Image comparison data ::
☆ ☆ ☆
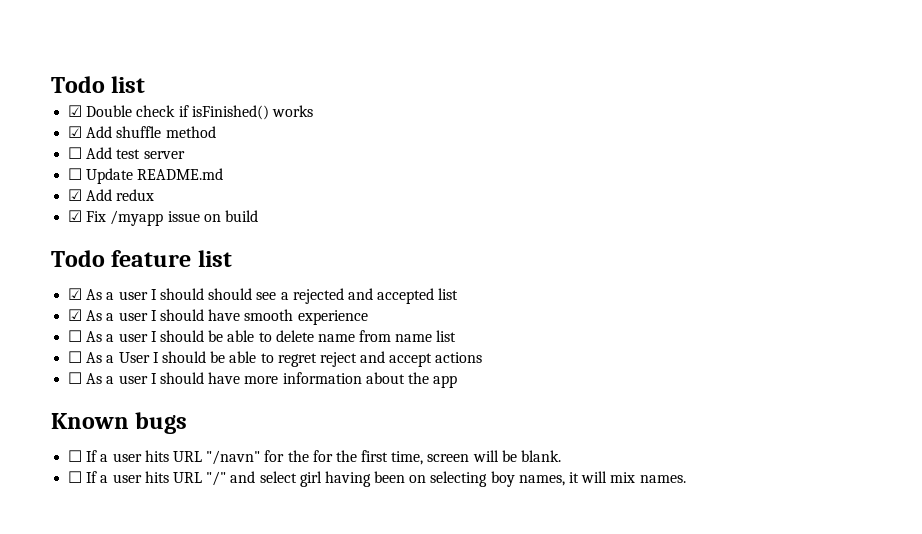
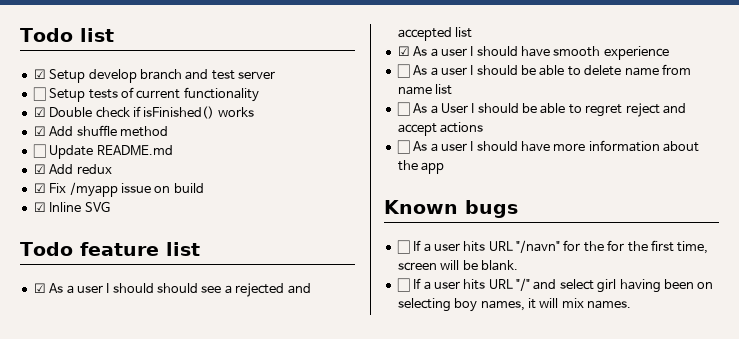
(146, 84) none -> [33,69,275,83] [32,87,259,102] // ☑ Setup develop branch and test server // ☐ Setup tests of current functionality
[68,147,185,159] // ☐ Add test server -> (168, 131) none
(258, 216) none -> [33,201,110,212] // ☑ Inline SVG

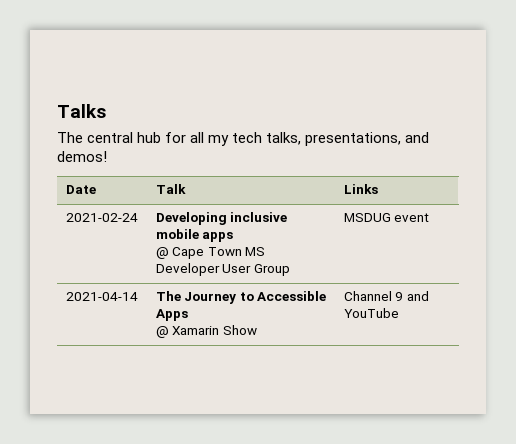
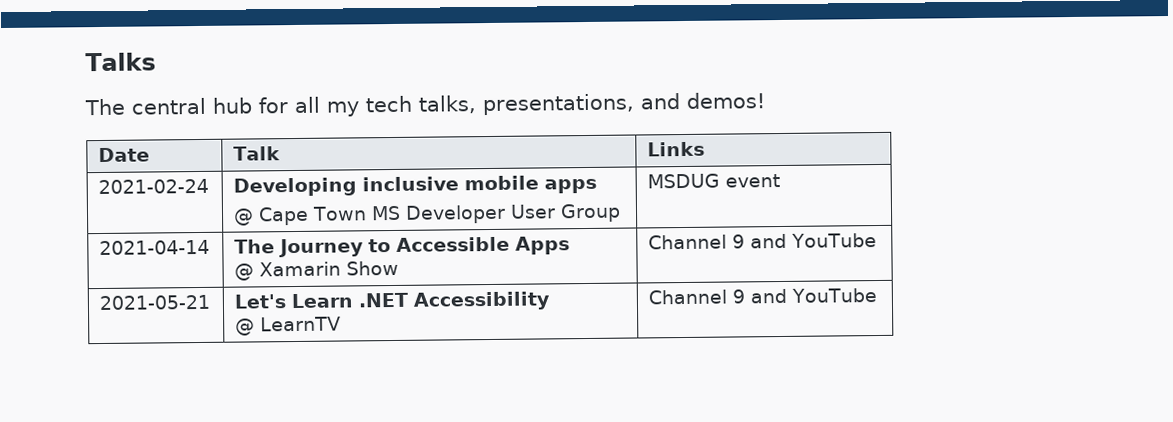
(399, 313) none -> [99,294,211,311] [234,291,552,311] [235,316,342,336] [648,288,878,305] // 2021-05-21 | Let's Learn .NET Accessibility // @ LearnTV | Channel 9 and YouTube

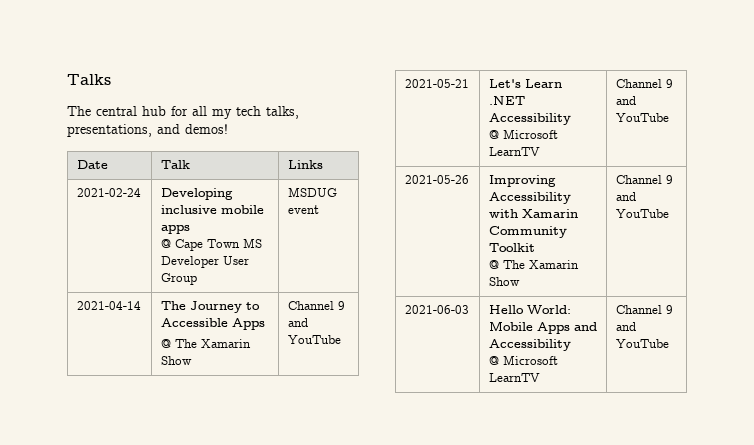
(255, 272) none -> [174,339,197,348] The
[260,316,342,332] [648,288,878,305] LearnTV | Channel 9 and YouTube -> [502,129,558,139] [488,147,540,156] [615,79,673,88] [615,96,636,105] [615,113,669,122] [404,175,469,184] [488,175,556,187] [488,192,571,204] [488,209,578,218] [488,226,567,238] [488,243,535,252] [488,260,579,269] [488,277,520,286] [615,175,673,184] [615,192,636,201] [615,209,669,218] [404,305,469,314] [488,305,571,314] [488,321,597,334] [488,339,571,351] [488,355,558,365] [488,373,540,382] [615,305,673,314] [615,322,636,331] [615,339,669,348] Microsoft LearnTV | Channel 9 and YouTube // 2021-05-26 | Improving Accessibility with Xamarin Community Toolkit // @ The Xamarin Show | Channel 9 and YouTube // 2021-06-03 | Hello World: Mobile Apps and Accessibility // @ Microsoft LearnTV | Channel 9 and YouTube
☆ ☆ ☆
Go back to the data above and please quote exactly, and only, the lines from the line with "(255, 272) none -> [174,339,197,348] The" through its last line.

RESPONSE ::
(255, 272) none -> [174,339,197,348] The
[260,316,342,332] [648,288,878,305] LearnTV | Channel 9 and YouTube -> [502,129,558,139] [488,147,540,156] [615,79,673,88] [615,96,636,105] [615,113,669,122] [404,175,469,184] [488,175,556,187] [488,192,571,204] [488,209,578,218] [488,226,567,238] [488,243,535,252] [488,260,579,269] [488,277,520,286] [615,175,673,184] [615,192,636,201] [615,209,669,218] [404,305,469,314] [488,305,571,314] [488,321,597,334] [488,339,571,351] [488,355,558,365] [488,373,540,382] [615,305,673,314] [615,322,636,331] [615,339,669,348] Microsoft LearnTV | Channel 9 and YouTube // 2021-05-26 | Improving Accessibility with Xamarin Community Toolkit // @ The Xamarin Show | Channel 9 and YouTube // 2021-06-03 | Hello World: Mobile Apps and Accessibility // @ Microsoft LearnTV | Channel 9 and YouTube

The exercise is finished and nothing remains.